▸ **Problem to work on**:
Output each entry below as it stands, leaving out every picture.

─── Source material ───

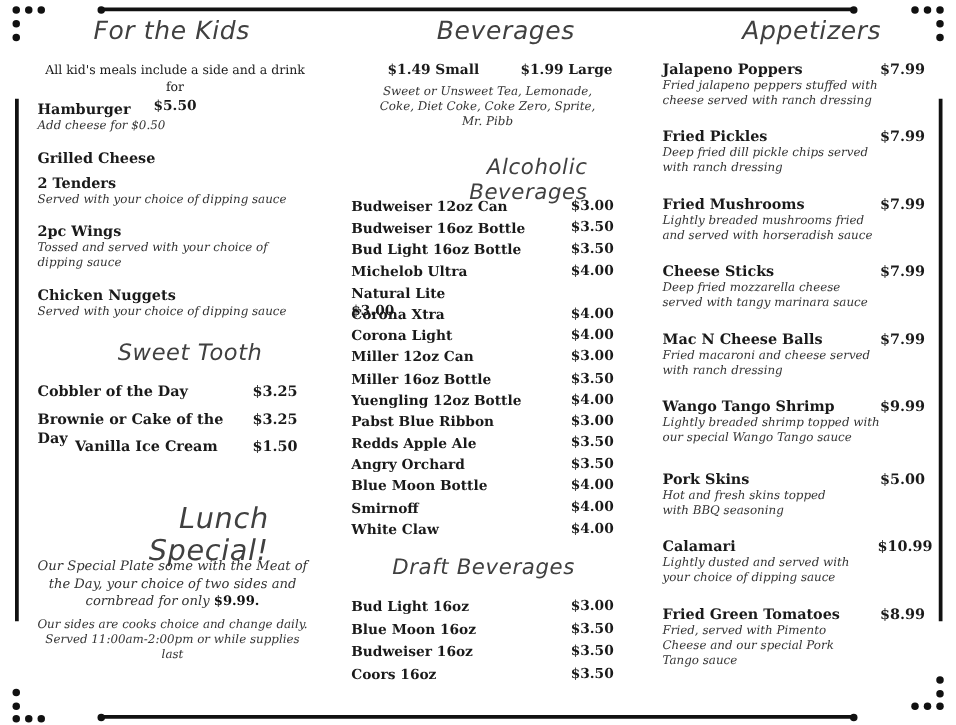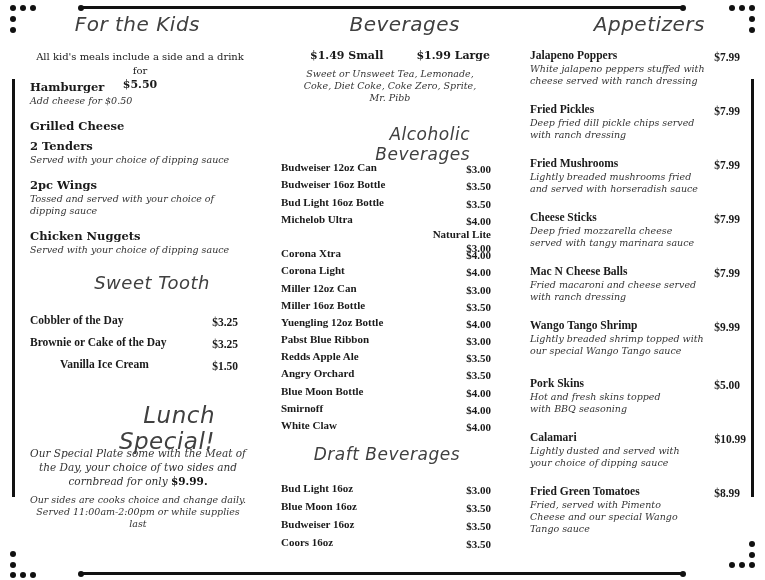--- a/index.html
+++ b/index.html
@@ -19,7 +19,7 @@
   .note b { font-size: 11px; }
   .item-name { font-weight: bold; font-size: 11.5px; line-height: 15px; }
   .item-desc { font-style: italic; font-size: 9.5px; line-height: 12px; color: #333; }
-  .row { display: flex; justify-content: space-between; align-items: flex-end; font-family: Liberation Serif, serif; }
+  .row { display: flex; justify-content: space-between; align-items: flex-start; }
   .price { font-weight: bold; font-size: 11.5px; }
   .italic-center { font-style: italic; font-size: 10px; line-height: 13px; text-align: center; color: #333; }
 </style>

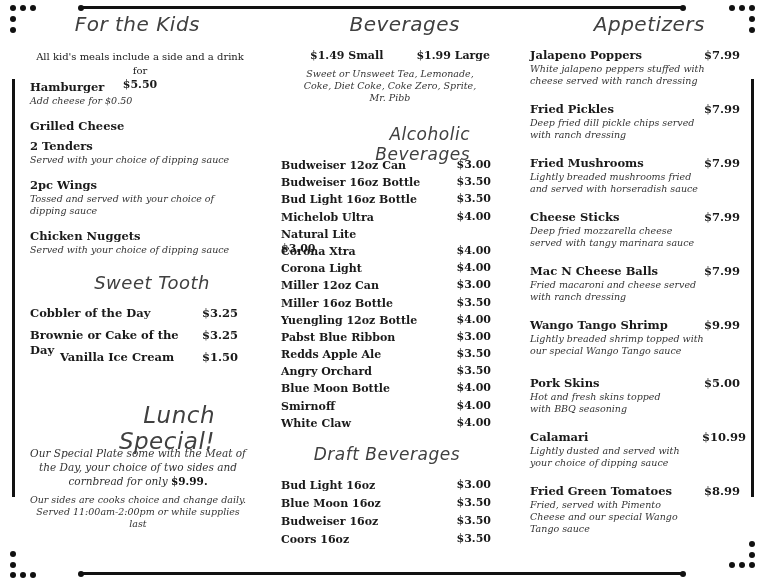--- a/index.html
+++ b/index.html
@@ -220,7 +220,7 @@
         <span class="item-name">Jalapeno Poppers</span>
         <span class="price">$7.99</span>
       </div>
-    <div class="item-desc" style="width:175px;">White jalapeno peppers stuffed with cheese served with ranch dressing</div>
+    <div class="item-desc" style="width:175px;">Fried jalapeno peppers stuffed with cheese served with ranch dressing</div>
   </div>
   <div style="position:absolute; top:54px; width:210px;">
     <div class="row">

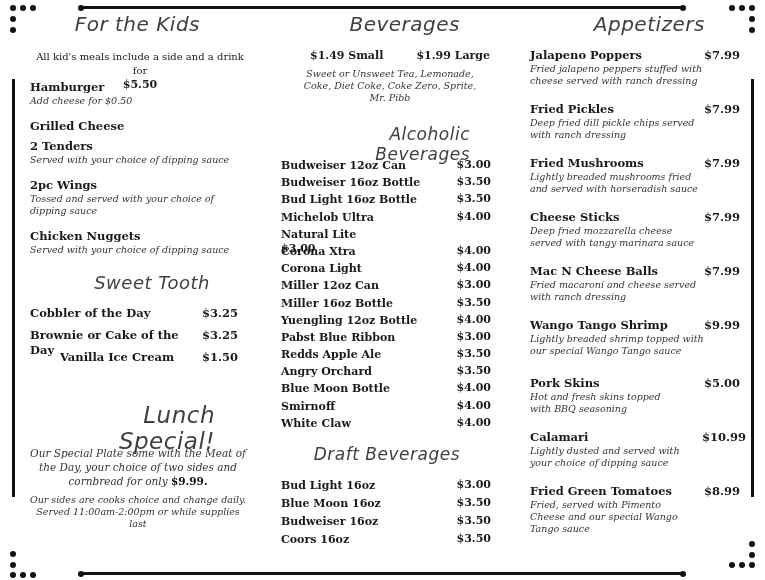--- a/index.html
+++ b/index.html
@@ -276,7 +276,7 @@
         <span class="item-name">Fried Green Tomatoes</span>
         <span class="price">$8.99</span>
       </div>
-    <div class="item-desc" style="width:165px;">Fried, served with Pimento Cheese and our special Wango Tango sauce</div>
+    <div class="item-desc" style="width:165px;">Fried, served with Pimento Cheese and our special Pork Tango sauce</div>
   </div>
 </div>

───

▸ **Answer section**:
--- a/index.html
+++ b/index.html
@@ -19,7 +19,7 @@
   .note b { font-size: 11px; }
   .item-name { font-weight: bold; font-size: 11.5px; line-height: 15px; }
   .item-desc { font-style: italic; font-size: 9.5px; line-height: 12px; color: #333; }
-  .row { display: flex; justify-content: space-between; align-items: flex-end; font-family: Liberation Serif, serif; }
+  .row { display: flex; justify-content: space-between; align-items: flex-start; }
   .price { font-weight: bold; font-size: 11.5px; }
   .italic-center { font-style: italic; font-size: 10px; line-height: 13px; text-align: center; color: #333; }
 </style>

--- a/index.html
+++ b/index.html
@@ -220,7 +220,7 @@
         <span class="item-name">Jalapeno Poppers</span>
         <span class="price">$7.99</span>
       </div>
-    <div class="item-desc" style="width:175px;">White jalapeno peppers stuffed with cheese served with ranch dressing</div>
+    <div class="item-desc" style="width:175px;">Fried jalapeno peppers stuffed with cheese served with ranch dressing</div>
   </div>
   <div style="position:absolute; top:54px; width:210px;">
     <div class="row">

--- a/index.html
+++ b/index.html
@@ -276,7 +276,7 @@
         <span class="item-name">Fried Green Tomatoes</span>
         <span class="price">$8.99</span>
       </div>
-    <div class="item-desc" style="width:165px;">Fried, served with Pimento Cheese and our special Wango Tango sauce</div>
+    <div class="item-desc" style="width:165px;">Fried, served with Pimento Cheese and our special Pork Tango sauce</div>
   </div>
 </div>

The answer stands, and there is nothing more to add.